REPUBBLICA ITALIANA
IN NOME DEL POPOLO ITALIANO
Corte Di Appello di Roma
II SEZIONE LAVORO
La Corte nelle persone dei magistrati:
a seguito di trattazione ex art. 221, comma quarto, decreto legge 19 maggio 2020, n. 34 convertito in legge 17 luglio 2020, n. 77 e ss.mm. e ii., in sostituzione dell’udienza del 18.5.2021, ha emesso la seguente
SENTENZA n. 2079/2021 pubblicata il 19/05/2021
nella causa civile in grado di appello iscritta al n del Ruolo Generale per gli affari contenziosi dell’anno 2017 vertente
TRA
XXX
RAPPR. E DIF. DAGLI AVV.TI
Parte appellante
E
EREDI DI YYY
ZZZ QUALE EREDE DI YYY
RAPPR. E DIF. DALL’ AVV.
Parti appellate
OGGETTO: appello avverso la sentenza 9385/2016 emessa dal Tribunale di Roma in funzione di giudice del lavoro, depositata in data 27.10.2016.
CONCLUSIONI: come in atti.
Svolgimento del processo e motivi della decisione
Con ricorso depositato in data 26.4.2017 XXX proponeva appello avverso la sentenza in epigrafe con la quale il Tribunale di Roma, aveva parzialmente accolto il ricorso proposto nei confronti di YYY.
L’appellante deduceva la erroneità della sentenza e chiedeva l’integrale accoglimento delle domande proposte.
A seguito del decesso della signora YYY, avvenuto dopo il deposito del ricorso in appello, in data 21.10.2017, il giudizio veniva riassunto nei confronti degli eredi al quale il ricorso veniva notificato ai sensi dell’art. 303 comma 2 c.p.c.

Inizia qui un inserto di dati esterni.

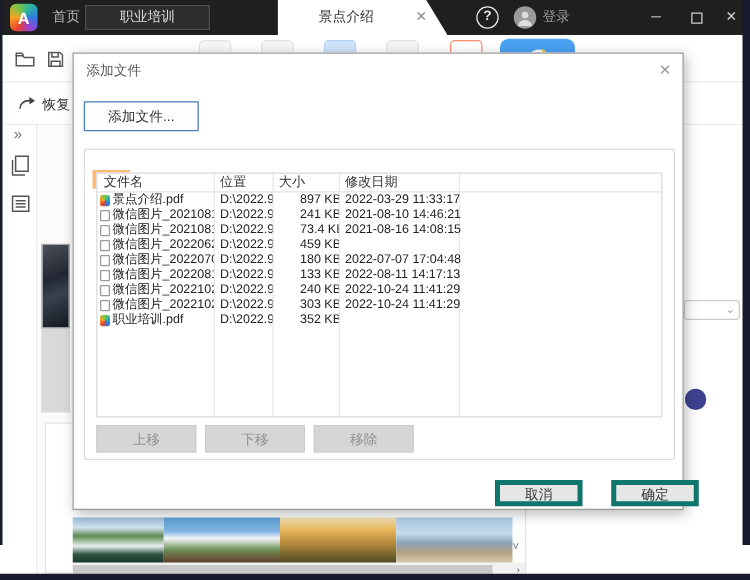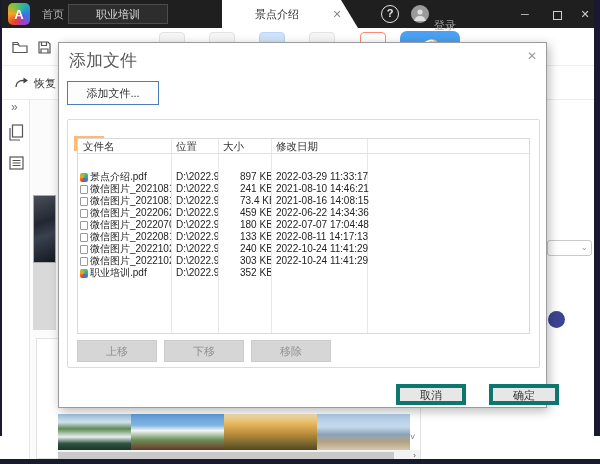--- a/index.html
+++ b/index.html
@@ -28,7 +28,7 @@
           color:#e6e6e6; text-align:center; line-height:15px; font-weight:bold; font-size:11px; }
   .avatar { position:absolute; left:411px; top:5px; width:18px; height:18px; border-radius:50%; background:#9a9a9a; overflow:hidden; }
   .avatar svg { display:block; margin:2px auto 0; }
-  .tb-login { position:absolute; left:434px; top:11px; height:28px; line-height:28px; color:#9f9f9f; }
+  .tb-login { position:absolute; left:434px; top:0; height:28px; line-height:28px; color:#9f9f9f; }
   .win-btn { position:absolute; top:0; width:26px; height:28px; line-height:28px; text-align:center; color:#cfcfcf; font-size:11px; cursor:pointer; }
   .win-min { left:512px; } .win-max { left:544px; } .win-close { left:572px; }
   .win-max .box { display:inline-block; width:9px; height:9px; border:1px solid #cfcfcf; vertical-align:middle; }

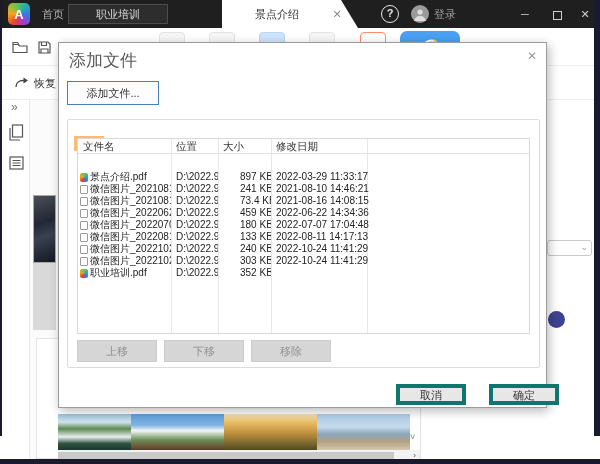--- a/index.html
+++ b/index.html
@@ -80,7 +80,7 @@
   
   .dialog { position:absolute; left:58px; top:42px; width:489px; height:366px; background:#fff;
         border:1px solid #9b9b9b; box-shadow:2px 3px 10px rgba(0,0,0,.28); z-index:10; }
-  .dlg-title { position:absolute; left:10px; top:6px; color:#5a5a5a; font-size:17px; }
+  .dlg-title { position:absolute; left:10px; top:6px; color:#5a5a5a; font-size:11px; }
   .dlg-close { position:absolute; left:464px; top:4px; width:18px; height:18px; text-align:center; line-height:18px; color:#9a9a9a; font-size:12px; cursor:pointer; }
   .add-btn { position:absolute; left:8px; top:38px; width:92px; height:24px; background:#fdfdfd; border:1px solid #4a7dbd; font-size:11px; color:#333;
         font-family:"Liberation Sans","DejaVu Sans",sans-serif; cursor:pointer; }

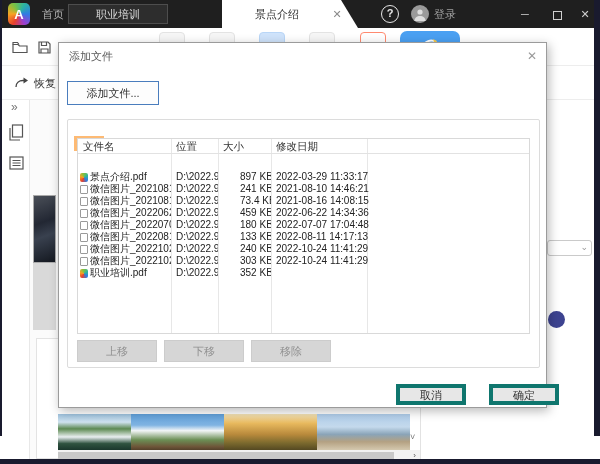--- a/index.html
+++ b/index.html
@@ -92,7 +92,7 @@
   .thead { position:relative; height:15px; border-bottom:1px solid #e2e2e2; }
   .th { position:absolute; top:0; height:15px; line-height:15px; font-size:10.5px; color:#333; padding-left:5px; }
   .trow { position:relative; height:12px; line-height:12px; font-size:10px; color:#222; cursor:default; }
-  .cell { position:absolute; top:0; height:12px; overflow:hidden; white-space:nowrap; padding-left:5px;margin-top:17px; }
+  .cell { position:absolute; top:0; height:12px; overflow:hidden; white-space:nowrap; padding-left:5px; }
   .c-name { left:0; width:93px; padding-left:2px; display:flex; align-items:center; gap:2px; }
   .c-path { left:93px; width:47px; }
   .c-size { left:140px; width:53px;padding-left:22px; }

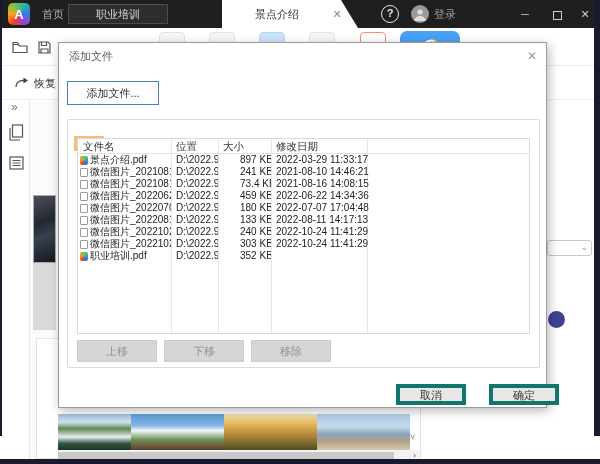--- a/index.html
+++ b/index.html
@@ -290,7 +290,6 @@
             </span>
     <span class="cell c-path">D:\2022.9.21...</span>
     <span class="cell c-size">459 KB</span>
-    <span class="cell c-date">2022-06-22 14:34:36</span>
   </div>
 
   <div class="trow">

Si costituiva ZZZ quale erede della appellata YYY, per resistere al gravame.
A seguito di trattazione ex art. 221, comma quarto, decreto legge 19 maggio 2020, n. 34 convertito in legge 17 luglio 2020, n. 77 e ss.mm. e ii., in sostituzione dell’udienza del 18.5.2021, la causa è stata decisa come da dispositivo.

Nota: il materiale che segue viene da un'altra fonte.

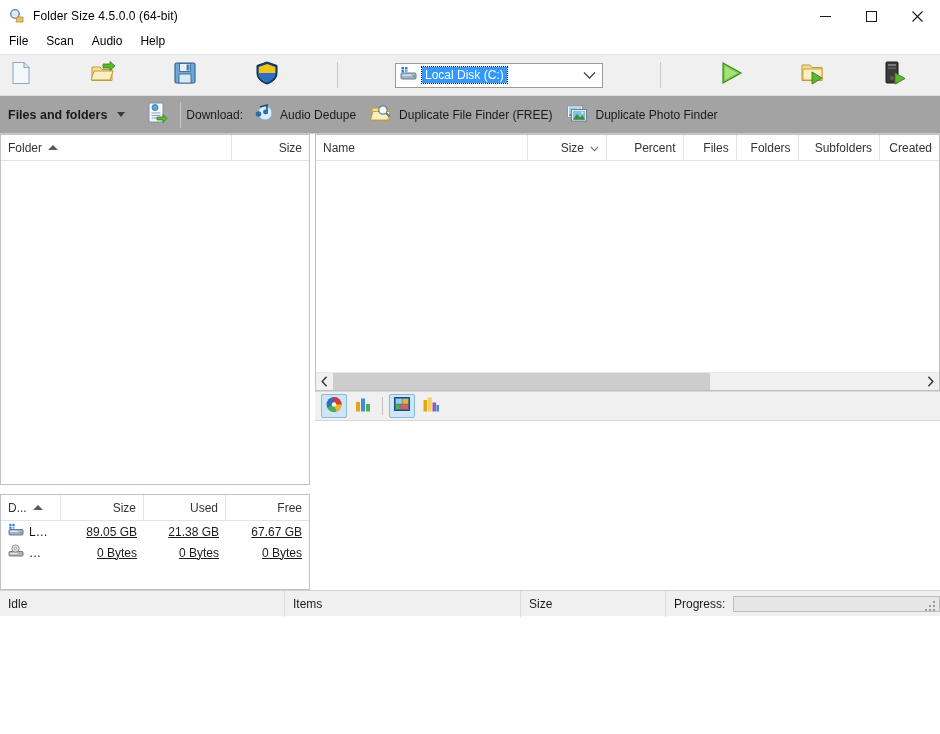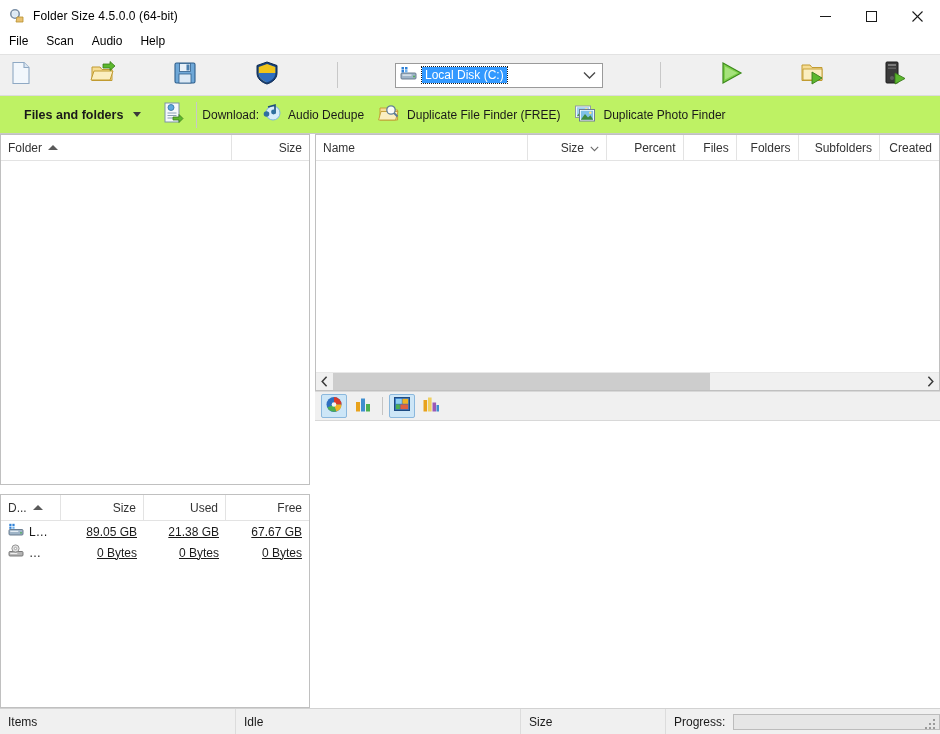--- a/index.html
+++ b/index.html
@@ -12,7 +12,7 @@
   }
   #app {
     position: relative;
-    width: 940px; height: 734px;
+    width: 940px; height: 616px;
     background: #ffffff;
     display: flex;
     flex-direction: column;

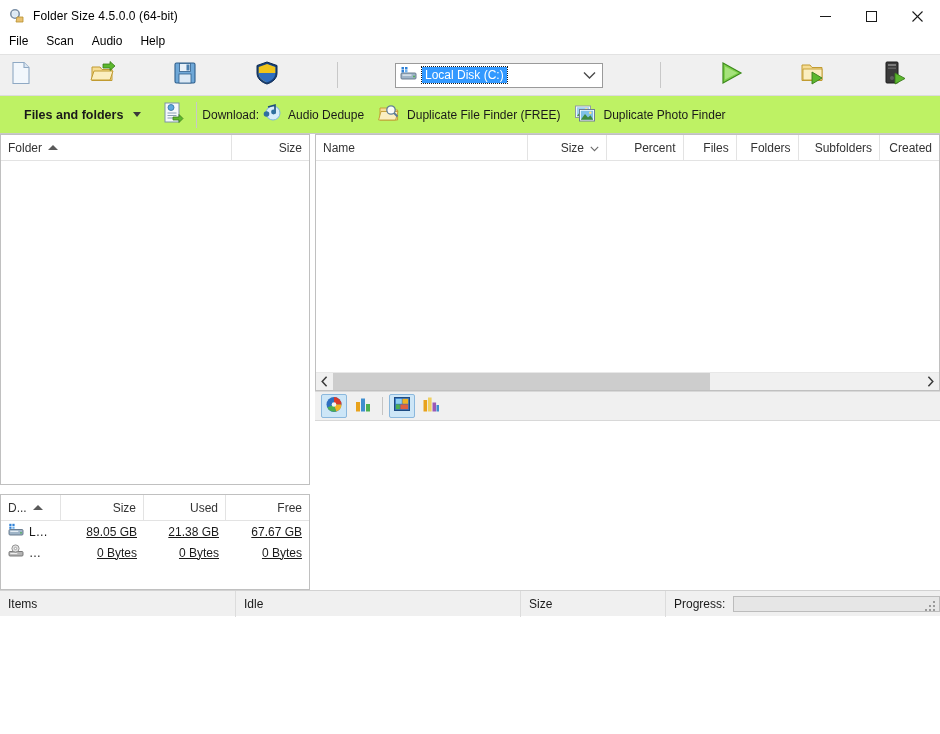--- a/index.html
+++ b/index.html
@@ -137,11 +137,11 @@
   
   .toolbar2 {
     height: 38px;
-    background: #bef264;
+    background: #a3a3a3;
     border-bottom: 1px solid #c9c9c9;
     display: flex;
     align-items: center;
-    padding: 0 24px;
+    padding: 0 8px;
     flex: 0 0 auto;
     box-sizing: border-box;
   }

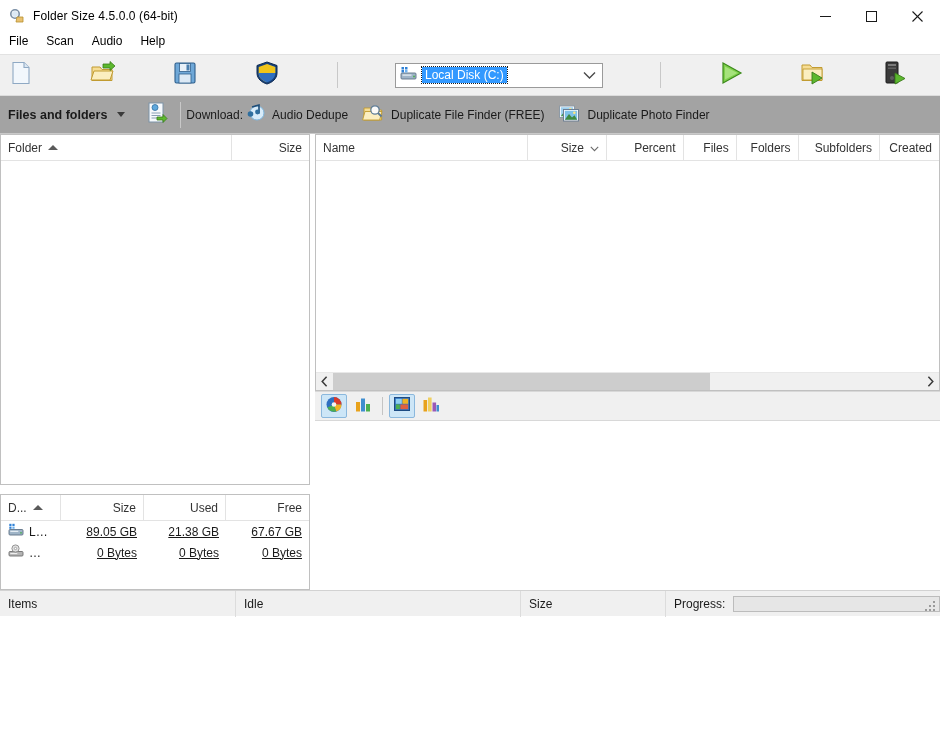--- a/index.html
+++ b/index.html
@@ -161,6 +161,7 @@
   .dl-label {
     font-size: 12px;
     color: #1a1a1a;
+    margin-right: 8px;
   }
   .dl-item {
     display: flex; align-items: center;

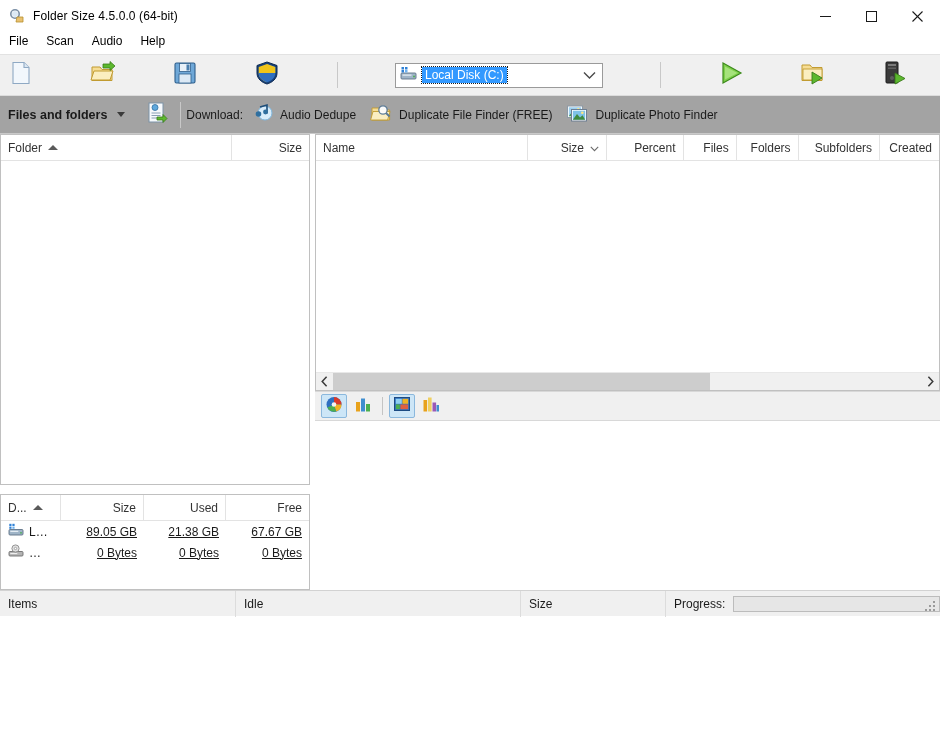--- a/index.html
+++ b/index.html
@@ -829,8 +829,8 @@
   </div>
 
   <div class="statusbar">
+    <div class="sb-cell" style="width:285px">Idle</div>
     <div class="sb-cell" style="width:236px">Items</div>
-    <div class="sb-cell" style="width:285px">Idle</div>
     <div class="sb-cell" style="width:145px">Size</div>
     <div class="sb-progress-wrap">
       <span style="font-size:12px;color:#1a1a1a;">Progress:</span>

Con l’originario ricorso, XXX, premesso di avere lavorato come muratore alle dipendenze di YYY, titolare di omonima ditta edile, dal 26.11.2012 al 30.4.2014, di essere stato licenziato con lettera del 2.5.2014 ricevuta il 6.5.2014; che tale licenziamento era stato revocato in data 21.7.2014 con invito a riprendere il lavoro entro tre giorni; deduceva di non avere accettato la revoca del licenziamento e, qualora la revoca fosse stata intesa come nuova proposta di lavoro, la sussistenza della giusta causa delle dimissioni comunicate il 21.7.2014 per il mancato, puntuale pagamento delle retribuzioni e per la mancata adozione delle misure di sicurezza sul lavoro e per “ le offese che il datore di lavoro gli rivolgeva affinché lavorasse più velocemente”; chiedeva:
-accertata e dichiarata la illegittimità, invalidità ed inefficacia del licenziamento intimato in data 30.4.2014, la condanna della convenuta alla riassunzione del ricorrente nel posto di lavoro in precedenza occupato o, in alternativa, alla corresponsione in proprio favore della indennità fissata dall’art. 8 L. 604/1966;
-in via subordinata, accertata e dichiarata la giusta causa delle dimissioni, la condanna della resistente al pagamento dell’indennità di mancato preavviso ed al risarcimento “di tutti i danni prodottisi e/o producendi in misura non inferiore ad Euro 5.000,00”;
-in ogni caso, la condanna della resistente al pagamento della somma di Euro 3.454,45, di cui euro 74,04 a titolo di saldo della mensilità di aprile 2014, euro 2.986,41 a titolo di straordinario ed euro 394,00 a titolo di indennità di mancato preavviso oltre al versamento dei contributi sulle maggiori somme spettanti.
Il primo giudice respingeva la domanda diretta alla declaratoria della illegittimità del licenziamento in considerazione della validità della revoca dello stesso e ritenendo che, a fronte della revoca del licenziamento, il rapporto di lavoro si fosse protratto fino alle dimissioni rassegnate il 21.7.2014.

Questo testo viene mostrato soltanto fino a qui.